Still, Wolff described her as someone who rarely seemed down: chipper and lively, she liked to get together with friends to share a few drinks and discuss "life's problems," he said. Just last week, Wolff said, he and Turton went to lunch at the restaurant 701 and drank sauvignon blanc - out of coffee mugs, to avoid raised eyebrows from other lobbyists who might judge them for drinking at lunch.
"We were laughing the whole time," said Wolff, who was friends with Turton for more than a decade. "She was so much fun."
House Minority Leader Nancy Pelosi said Turton "seemingly did it all: mentoring younger staff, dispensing sound advice and caring for her family."

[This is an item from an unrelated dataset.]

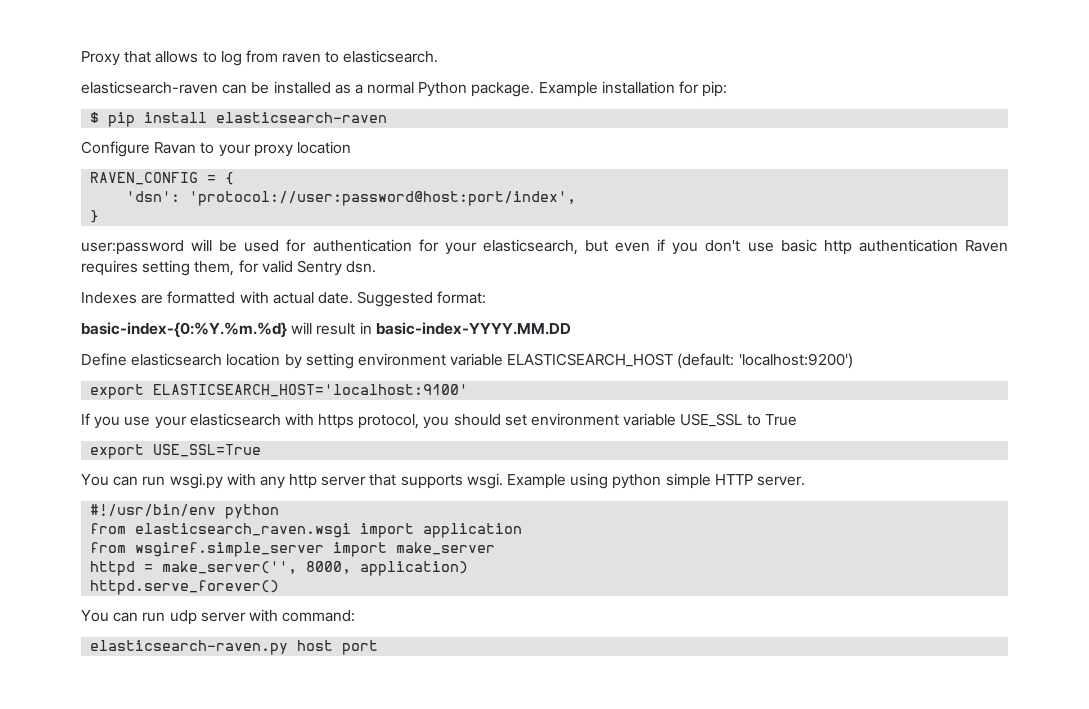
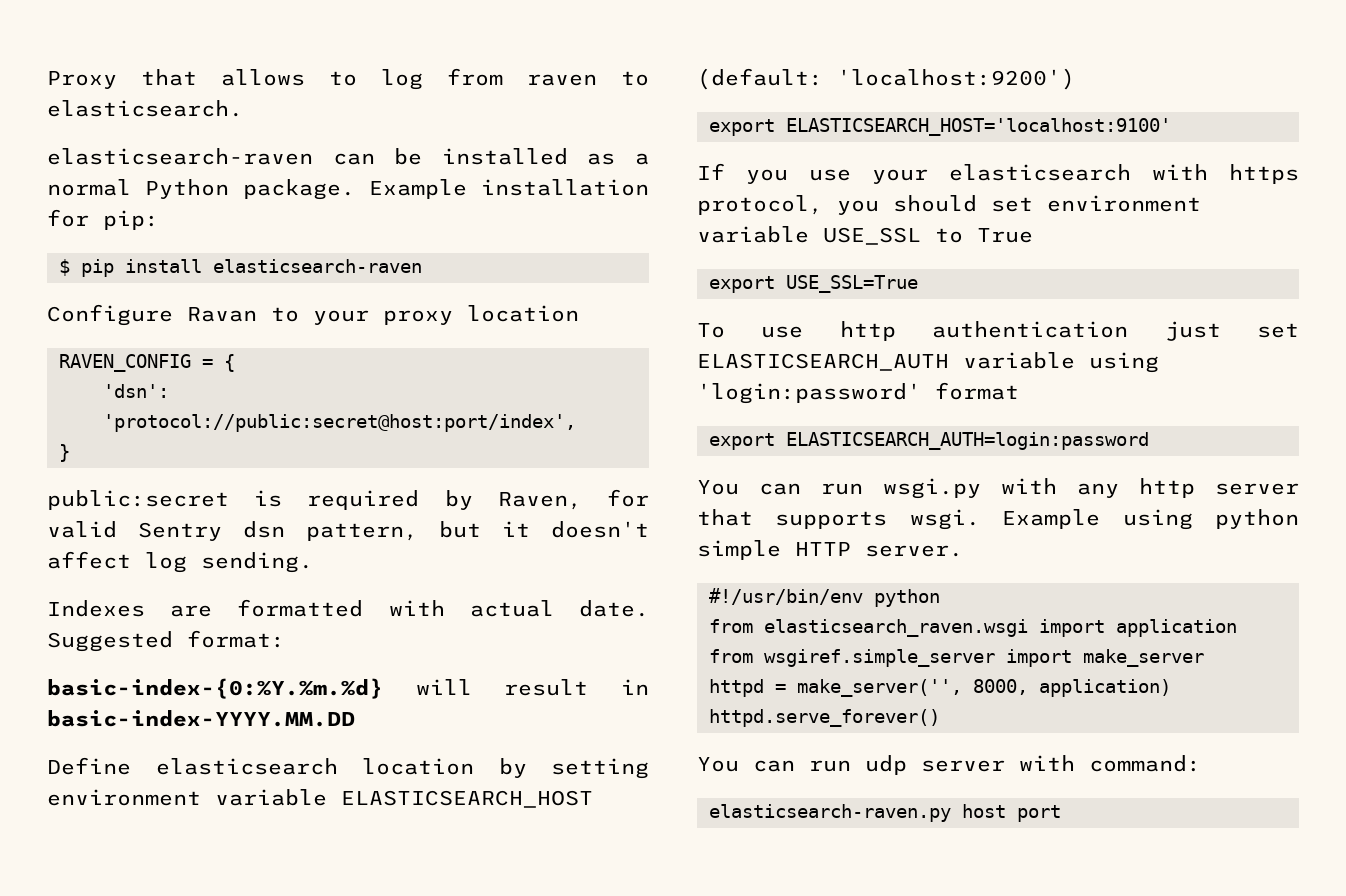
[189,191,577,206] 'protocol://user:password@host:port/index', -> [103,414,576,432] 'protocol://public:secret@host:port/index',
[81,239,1008,255] [81,260,377,276] user:password will be used for authentication for your elasticsearch, but even if you don't use basic http authentication Raven requires setting them, for valid Sentry dsn. -> [47,489,649,510] [47,521,649,541] [47,551,313,573] public:secret is required by Raven, for valid Sentry dsn pattern, but it doesn't affect log sending.
(262, 450) none -> [697,321,1299,341] [697,352,1159,373] [697,382,1019,404] [709,432,1149,450] // To use http authentication just set ELASTICSEARCH_AUTH variable using 'login:password' format // export ELASTICSEARCH_AUTH=login:password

Like so many in Washington, the couple met in the line of duty. Dan Turton started out answering phones in the front office of former representative Dick Gephardt (D-Mo.), who was then the House Minority Leader. He met Ashley Westbrook, a "whip-smart" blonde with a North Carolina accent, after she came to work on Capitol Hill - for Rep. Mike McIntyre (D-N.C.) and then for Rep. Rosa L. DeLauro (D-Conn.). Ashley Turton served as DeLauro's chief of staff - and one of her closest loyalists - for several years, leaving to take a job in the private sector only so the family could afford for her husband to return to the House to serve as a senior adviser on the Rules Committee in 2007.